And that takes me to racism (what doesn’t these days, AM I RIGHT? [pauses for huge amounts of laughter, crying hilarity tears, slapping of all nearby knees, etc.] hashtag still topical). What those douchebags in their puce Ford Bronco did in a second is what we’ve been doing on and off to everyone else for hundreds (or even thousands) of years. Taking something arbitraryºº like a license plate (or where you’re from or clothes or gender or the color of one’s skin, etc.) and immediately making a negative snap judgement about the associated person isn’t just wrong, it isn’t just folly, it’s mean and dehumanizingººº. It’s something we all do every day, and it needs to stop if we’re ever going to overcome our own limitations as a species.

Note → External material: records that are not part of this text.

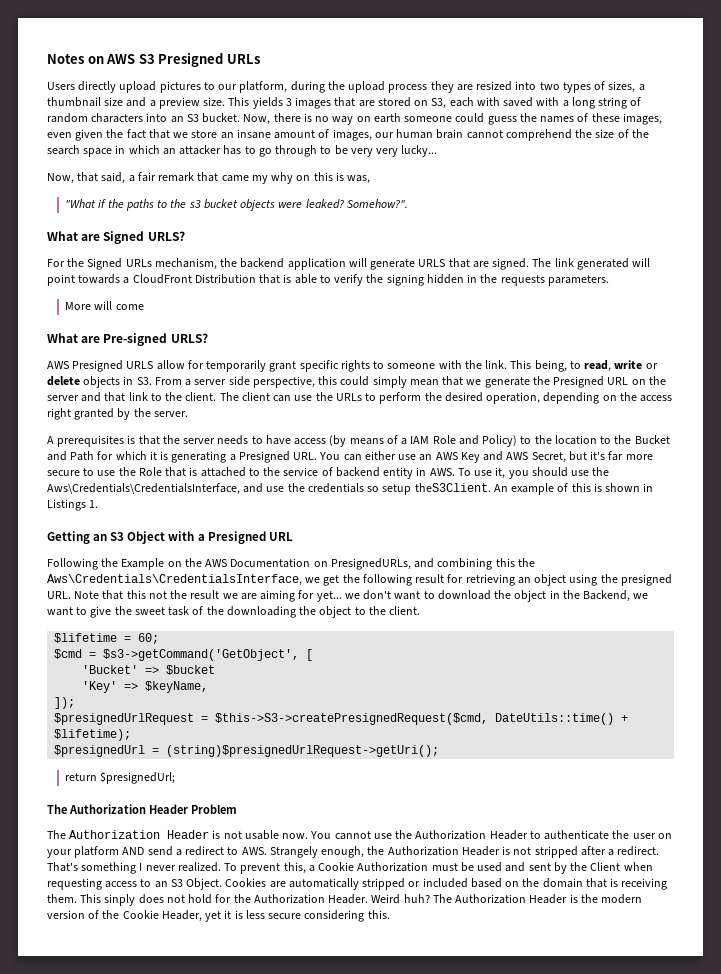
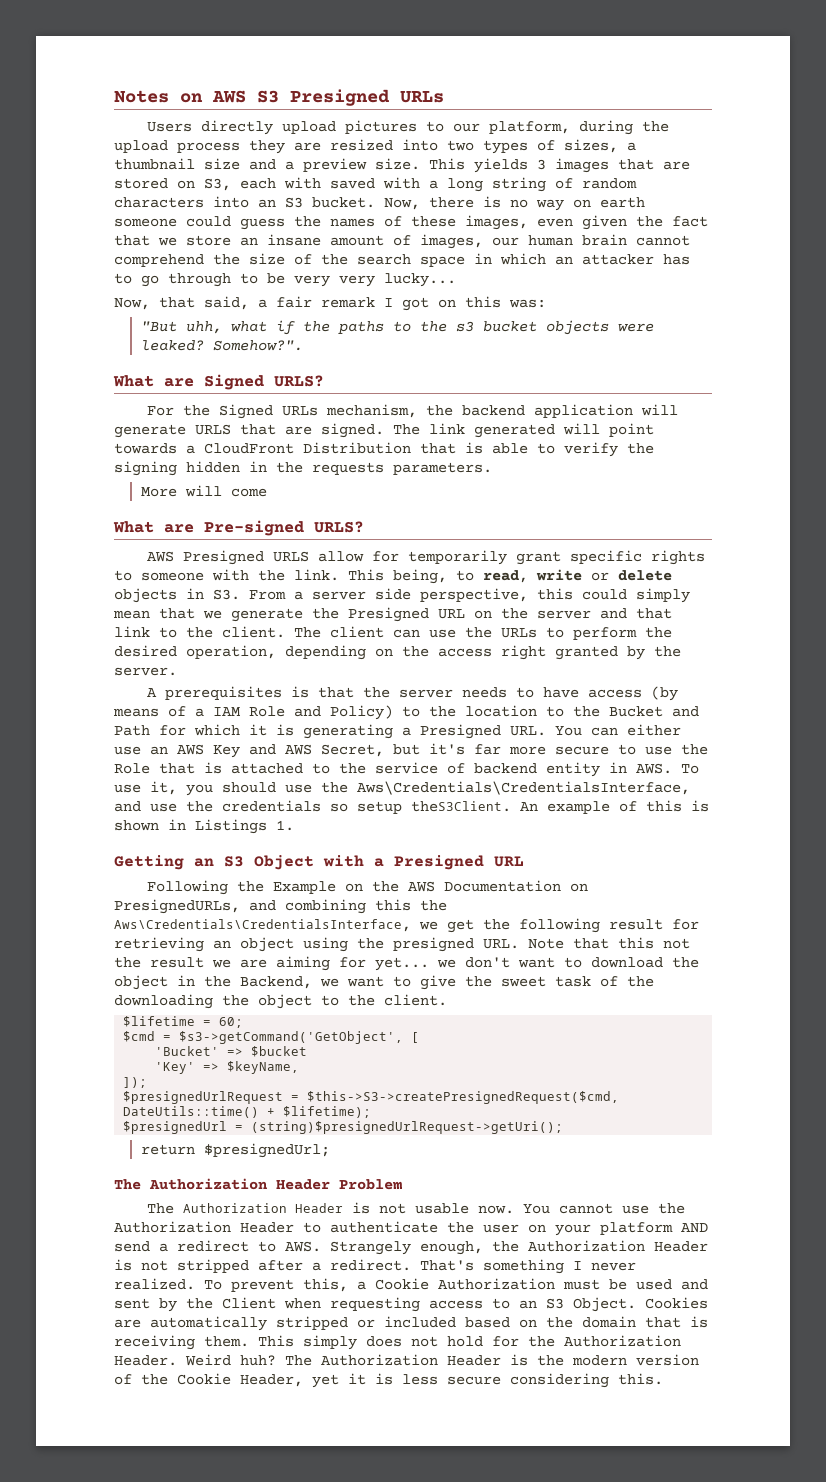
[197,172,371,184] [65,199,97,208] that came my why on this is was, // "What -> [384,296,546,311] [140,321,267,334] I got on this was: // "But uhh, what
[104,894,136,906] sinply -> [303,1335,357,1350] simply

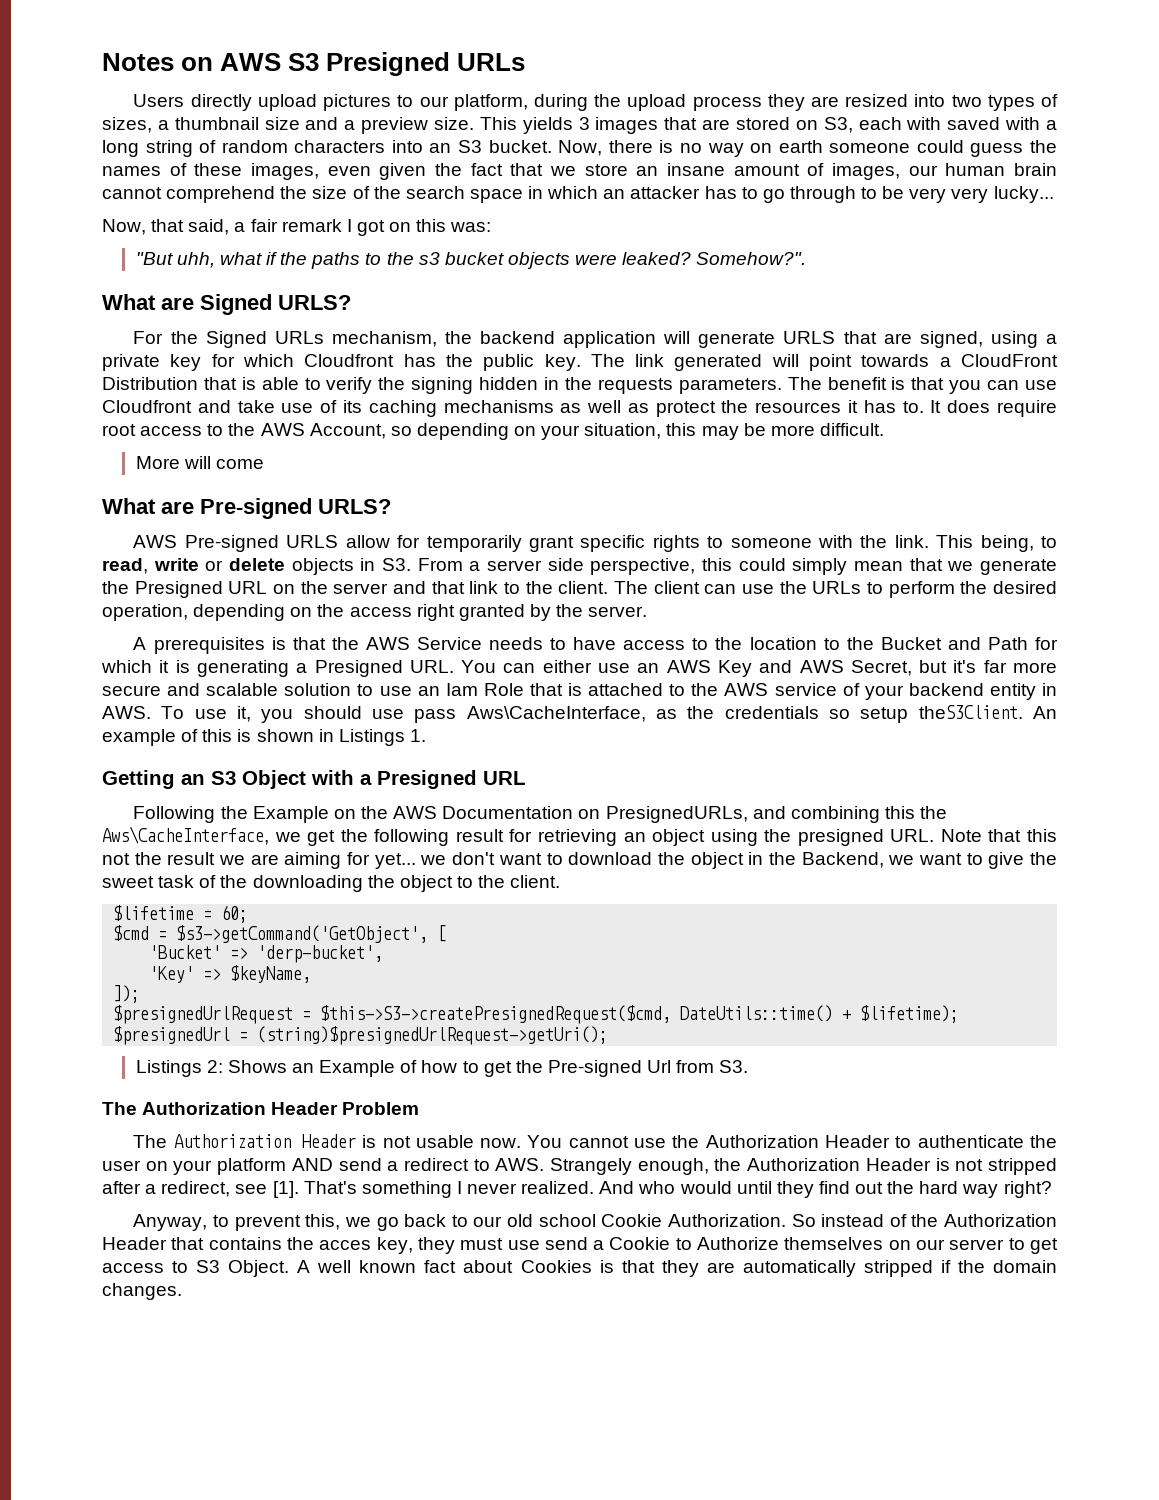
[321,423,384,438] signed. -> [919,331,1058,348] [102,354,581,371] signed, using a private key for which Cloudfront has the public key.
(492, 468) none -> [787,377,1058,394] [102,400,1057,417] [102,423,884,440] The benefit is that you can use Cloudfront and take use of its caching mechanisms as well as protect the resources it has to. It does require root access to the AWS Account, so depending on your situation, this may be more difficult.
[183,550,265,565] Presigned -> [184,535,279,552] Pre-signed
[399,689,454,698] server -> [365,637,482,650] AWS Service
[651,686,679,701] [113,705,393,720] (by means of a IAM Role and Policy) -> (686, 645) none
[618,744,708,755] to use the -> [167,683,478,696] and scalable solution to use an Iam
(366, 768) none -> [724,683,769,696] AWS
(465, 768) none -> [864,685,904,700] your
[321,781,690,795] [114,801,177,812] the Aws\Credentials\CredentialsInterface, and use -> [414,706,677,723] pass Aws\CacheInterface, as
[114,919,411,932] Aws\Credentials\CredentialsInterface, -> [102,826,269,845] Aws\CacheInterface,
[251,1046,308,1057] $bucket -> [257,945,384,963] 'derp-bucket',
[140,1143,330,1158] return $presignedUrl; -> [135,1060,749,1077] Listings 2: Shows an Example of how to get the Pre-signed Url from S3.
[330,1259,411,1271] redirect. -> [161,1181,299,1198] redirect, see [1].
[204,1278,708,1292] [114,1297,537,1312] To prevent this, a Cookie Authorization must be used and sent by the Client when requesting access to an -> [599,1181,1052,1198] [133,1214,1057,1231] [102,1237,1058,1254] [102,1261,189,1273] And who would until they find out the hard way right? // Anyway, to prevent this, we go back to our old school Cookie Authorization. So instead of the Authorization Header that contains the acces key, they must use send a Cookie to Authorize themselves on our server to get access to
[645,1297,708,1309] [114,1316,708,1331] [114,1335,681,1350] [114,1354,699,1366] [114,1373,663,1388] Cookies are automatically stripped or included based on the domain that is receiving them. This simply does not hold for the Authorization Header. Weird huh? The Authorization Header is the modern version of the Cookie Header, yet it is less secure considering this. -> [297,1260,1057,1277] [102,1283,182,1300] A well known fact about Cookies is that they are automatically stripped if the domain changes.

I’m not saying anything particularly new or revolutionary here, but the classics are classics for a reason, and just because a concept isn’t new or complex, doesn’t mean that we don’t need to be reminded to work on it (did I mention I don’t not love double negatives?). What will it take for you to be spurred into the action of seeing people as individuals this week, rather than just an amalgamation of their surface level traits? Hopefully it’ll be something silly or meaningless like this blog post or a douchey driver yelling at you, and it won’t take something more serious or intense for you to awaken from your prejudicial slumber. And hopefully with enough practice we won’t need these reminders at all, because we’ll just be living life as people among people, not statistics to be summed and totaled prior to any actual interaction.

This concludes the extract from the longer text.